Note that the enthalpy is the thermodynamic quantity equivalent to the total heat content of a system. The specific enthalpy is equal to the specific internal energy of the system plus the product of pressure and specific volume.

h = u + pv

In general, enthalpy is a property of a substance, like pressure, temperature, and volume, but it cannot be measured directly. Normally, the enthalpy of a substance is given with respect to some reference value. For example, the specific enthalpy of water or steam is given using the reference that the specific enthalpy of water is zero at 0.01°C and normal atmospheric pressure, where hL = 0.00 kJ/kg. The fact that the absolute value of specific enthalpy is unknown is not a problem, however, because it is the change in specific enthalpy (∆h) and not the absolute value that is important in practical problems.

See also: Steam Tables

 
Energy Balance in a Steam Generator
Steam Generator - vertical
Steam Generator – vertical

Calculate the amount of primary coolant, which is required to evaporate 1 kg of feedwater in a typical steam generator. Assume that there are no energy losses, this is only idealized example.
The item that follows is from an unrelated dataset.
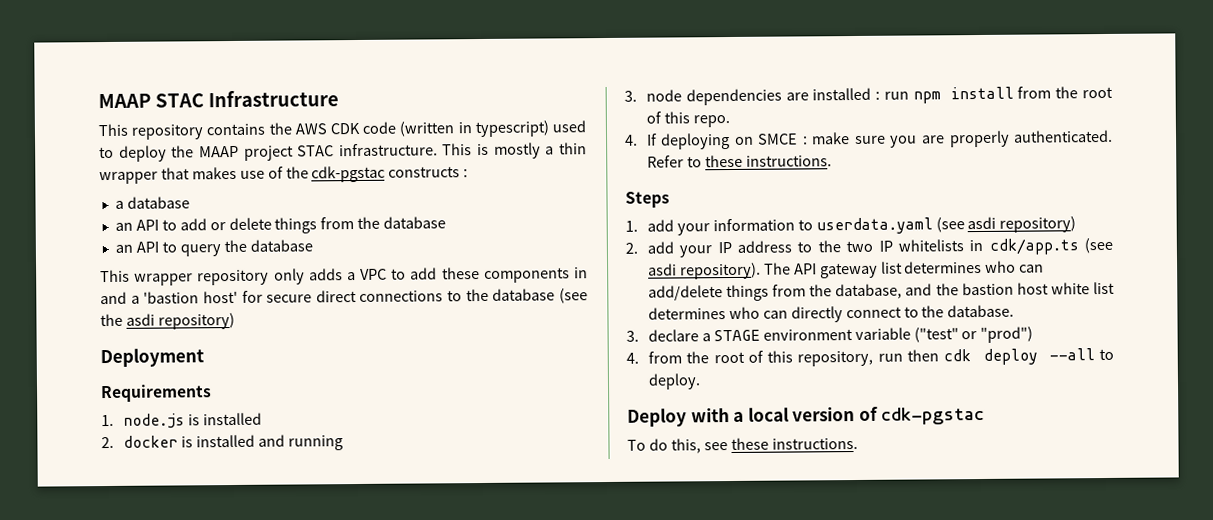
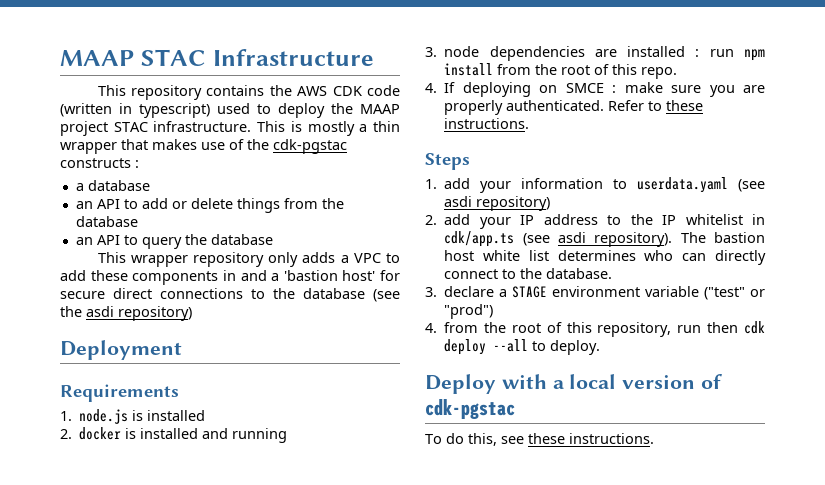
- 2. add your IP address to the two IP whitelists in cdk/app.ts (see asdi repository).
+ 2. add your IP address to the IP whitelist in cdk/app.ts (see asdi repository).
- The API gateway list determines who can add/delete things from the database, and the bastion host white list determines who can directly connect to the database.
+ The bastion host white list determines who can directly connect to the database.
Balance of the primary circuit

The hot primary coolant (water 330°C; 626°F; 16MPa) is pumped into the steam generator through primary inlet. The primary coolant leaves (water 295°C; 563°F; 16MPa) the steam generator through primary outlet.

hI, inlet = 1516 kJ/kg

=> ΔhI = -206 kJ/kg

hI, outlet = 1310 kJ/kg

Balance of the feedwater

The feedwater (water 230°C; 446°F; 6,5MPa) is pumped into the steam generator through the feedwater inlet. The feedwater (secondary circuit) is heated from ~230°C 446°F to the boiling point of that fluid (280°C; 536°F; 6,5MPa). Feedwater is then evaporated and the pressurized steam (saturated steam 280°C; 536°F; 6,5 MPa) leaves the steam generator through steam outlet and continues to the steam turbine.

hII, inlet = 991 kJ/kg

=> ΔhII = 1789 kJ/kg

hII, outlet = 2780 kJ/kg

Balance of the steam generator

Since the difference in specific enthalpies is less for primary coolant than for feedwater, it is obvious that the amount of primary coolant will be higher than 1kg. To produce of 1 kg of saturated steam from feedwater, about 1789/206 x 1 kg =  8.68 kg of primary coolant is required.

Enthalpy of Vaporization

Latent heat of vaporization - water at 0.1 MPa, 3 MPa, 16 MPa
The heat of vaporization diminishes with increasing pressure, while the boiling point increases. It vanishes completely at a certain point called the critical point.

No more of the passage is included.